A la fin de la première nouvelle par exemple, Devant l’histoire, lorsque Sakinétou (qui dit : « je ne suis pas une Fatou […]. Je peux payer ma place ») quitta Abdoulaye son mari qui ne voulait pas l’accompagner au cinéma (voir le film déjà vu tant de fois…), les commentateurs étonnés firent :
– Qu’est-ce qui s’est passé entre eux ?
– Ce qui s’est passé ?… Oh ! C’est fini. Ils ont perdu l’équilibre…
– C’est comme dans le pays.
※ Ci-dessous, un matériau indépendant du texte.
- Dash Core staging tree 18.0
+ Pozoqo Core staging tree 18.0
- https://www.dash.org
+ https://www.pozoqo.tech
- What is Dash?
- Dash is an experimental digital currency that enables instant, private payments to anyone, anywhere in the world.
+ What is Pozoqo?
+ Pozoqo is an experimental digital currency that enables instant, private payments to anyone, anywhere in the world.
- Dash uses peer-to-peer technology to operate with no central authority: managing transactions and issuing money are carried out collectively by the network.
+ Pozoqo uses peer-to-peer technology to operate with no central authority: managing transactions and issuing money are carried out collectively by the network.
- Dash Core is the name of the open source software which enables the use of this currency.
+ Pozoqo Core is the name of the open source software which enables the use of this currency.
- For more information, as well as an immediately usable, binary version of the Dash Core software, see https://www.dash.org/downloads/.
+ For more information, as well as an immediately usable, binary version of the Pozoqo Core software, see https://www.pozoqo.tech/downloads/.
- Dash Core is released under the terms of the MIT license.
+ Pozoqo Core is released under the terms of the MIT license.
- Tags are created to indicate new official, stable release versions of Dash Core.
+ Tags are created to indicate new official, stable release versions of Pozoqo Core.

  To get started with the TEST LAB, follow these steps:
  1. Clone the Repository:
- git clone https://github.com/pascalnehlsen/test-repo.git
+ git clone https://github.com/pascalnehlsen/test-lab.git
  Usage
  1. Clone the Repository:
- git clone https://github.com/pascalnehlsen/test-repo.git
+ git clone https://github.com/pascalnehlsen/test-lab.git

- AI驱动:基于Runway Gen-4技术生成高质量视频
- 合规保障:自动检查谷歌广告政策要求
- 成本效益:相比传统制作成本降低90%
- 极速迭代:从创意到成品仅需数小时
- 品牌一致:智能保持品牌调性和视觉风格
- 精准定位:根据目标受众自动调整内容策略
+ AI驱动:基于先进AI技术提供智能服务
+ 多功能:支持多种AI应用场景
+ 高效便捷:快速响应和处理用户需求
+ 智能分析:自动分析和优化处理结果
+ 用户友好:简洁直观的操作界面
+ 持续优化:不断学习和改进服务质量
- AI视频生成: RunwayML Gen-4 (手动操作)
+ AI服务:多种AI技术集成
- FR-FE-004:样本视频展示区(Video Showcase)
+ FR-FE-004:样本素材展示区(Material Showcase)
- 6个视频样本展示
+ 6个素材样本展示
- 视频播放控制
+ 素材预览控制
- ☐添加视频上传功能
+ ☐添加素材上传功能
Il n’y a plus d’équilibre… On va voir le film ?
– Si on allait voir le koratiste Toucouleur… Sa changerait un peu.
– Changer de pays ou d’épouse ne résout aucun problème… Je me demande ce que va faire Abdoulaye ?…
Dans Ses trois jours, où il est question de polygamie, où il est question de la vanité de celle-ci, de l’hypocrisie des femmes, de l’égoïsme et de l’indignité des hommes, peut-on voir Noumbé, troisième épouse, dévote et fidèle, après deux journées passées dans l’attente de son mari (resté dans les bras de la quatrième et dans l’oubli de ses devoirs), Noumbé donc, honnie et délaissée aux yeux de tout le village, dans un regain de fierté, avoir cette discussion avec son mari revenu avec deux amis :
– Attendez, leur dit Moustaphe, et s’adressant à Noumbé : Femme, est-ce qu’on soupe ce soir ou demain ?…
– As-tu laissé quelque chose en me quittant ce matin ?
– Comment ? C’est comme ça que tu me réponds ?…
– Non oncle (chéri)… Je demande seulement… N’est-ce pas juste ?
[…]
-Vraiment tu te fous de moi !
– Oncle ! Comment oserais-je… Moi ?… Et qui m’aiderait à entrer au paradis ?…
[…]
– Au juste, que contiennent ces trois plats ? demanda Moustaphe vexé.
– Ces trois plats !… (Elle regarda le mari… un sourire malicieux au coin de l’œil.) Rien… Si plutôt « mes trois jours ». Rien de ce qui t’intéresse… Y a-t-il quelque chose qui t’intéresse ici… oncle ?…
Mais abrégeons ! Car ce livre foisonne de passages succulents que je voudrais étaler ici. Et leur catalogue en serait trop onéreux. Disons juste que Sembène y interpelle d’une façon incroyable, frappante.
Dans Lettres de France, puis dans La Noire de…, il évoque avec toute la force que le verbe puisse jamais conférer à un poète, les affres de l’exil, les affres de l’émigration, de la vie d’outre-mer, la France qui n’est pas la France, la mauvaise France où se meurent et s’entassent, miséreux, les Africains vendeurs de kolas, les illusionnés qui ont entrepris ce voyage sans retour, et tous ces nostalgiques que le mensonge ploie fatalement.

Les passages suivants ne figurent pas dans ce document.